**What the task requires:**
In the records that follow, the lines from the one containing "(164, 468) none -> (245, 732) //" to the one containing "(396, 613) none", inclusive, are to be given again exactly.

(Saved entries)
[Start of section]
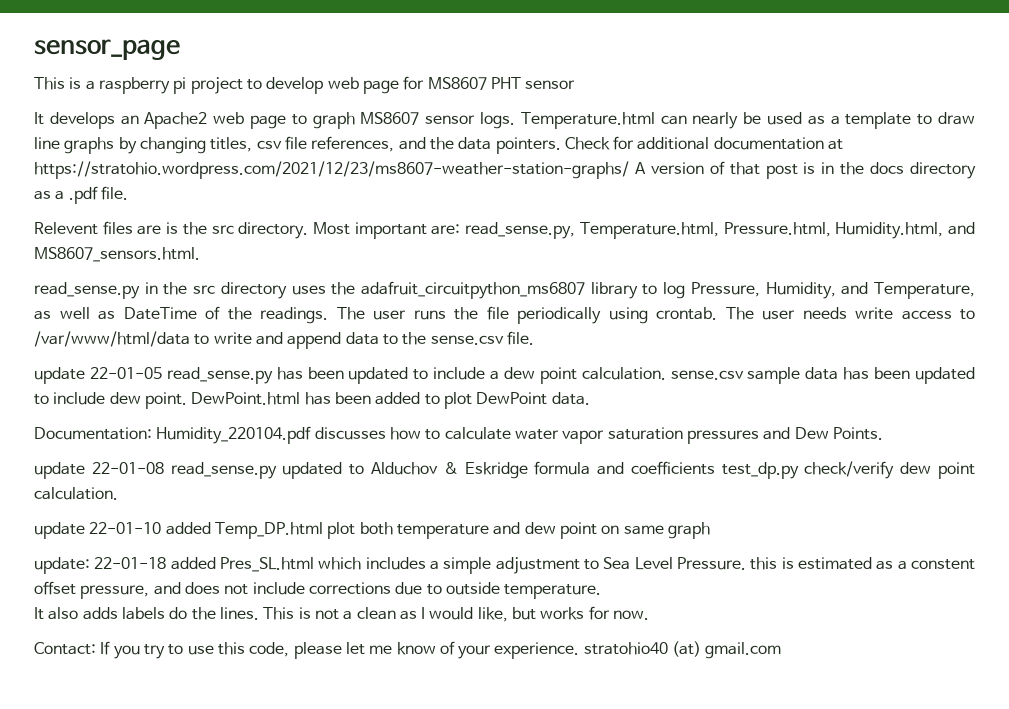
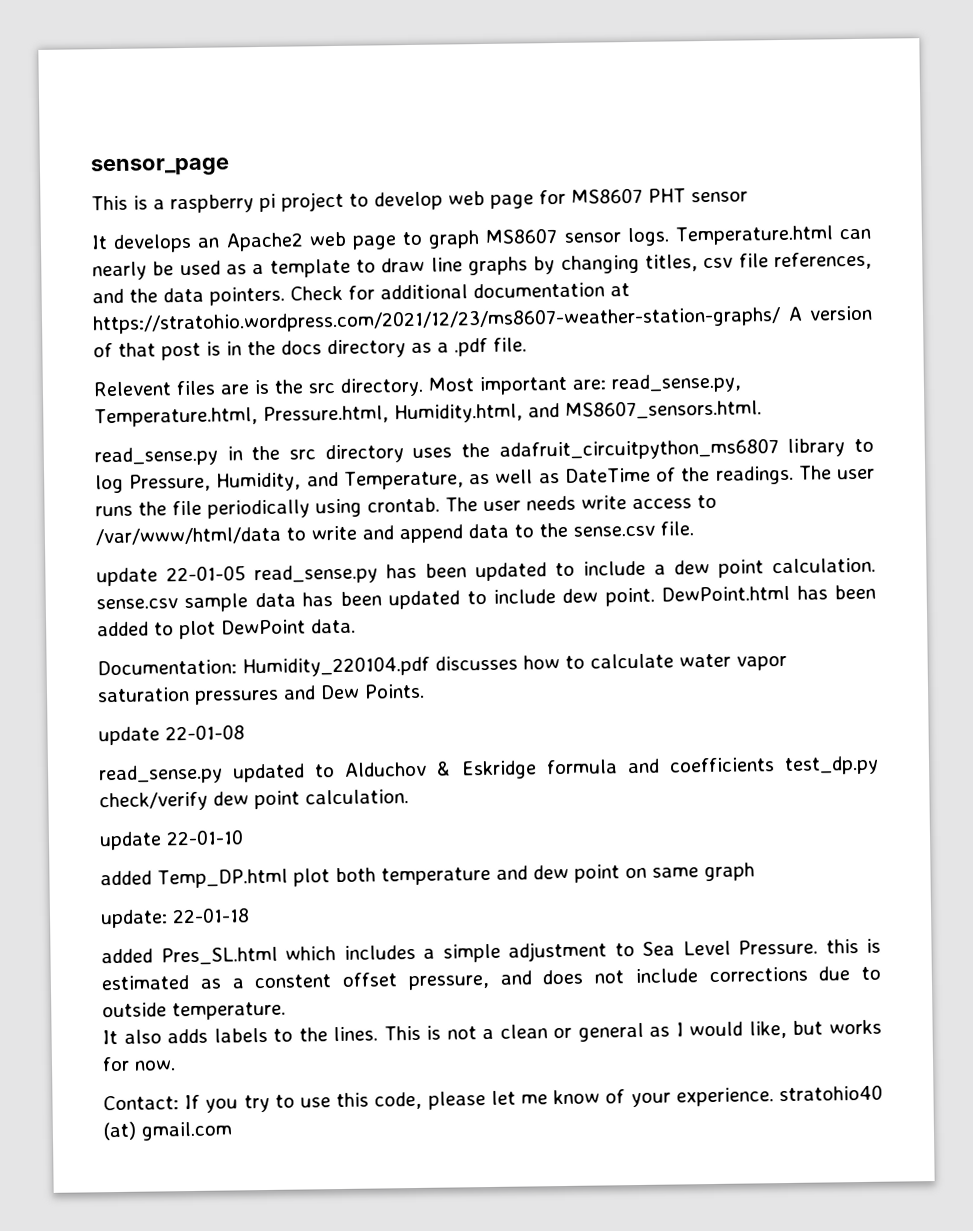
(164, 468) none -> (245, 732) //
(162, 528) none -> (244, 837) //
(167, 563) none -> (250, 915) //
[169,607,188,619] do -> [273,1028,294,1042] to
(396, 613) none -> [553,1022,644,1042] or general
[End of section]
[Start of section]
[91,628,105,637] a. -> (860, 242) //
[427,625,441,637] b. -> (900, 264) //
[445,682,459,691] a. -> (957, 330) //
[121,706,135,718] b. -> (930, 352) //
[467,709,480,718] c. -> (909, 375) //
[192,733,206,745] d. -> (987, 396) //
[End of section]
**Result for this task:**
(164, 468) none -> (245, 732) //
(162, 528) none -> (244, 837) //
(167, 563) none -> (250, 915) //
[169,607,188,619] do -> [273,1028,294,1042] to
(396, 613) none -> [553,1022,644,1042] or general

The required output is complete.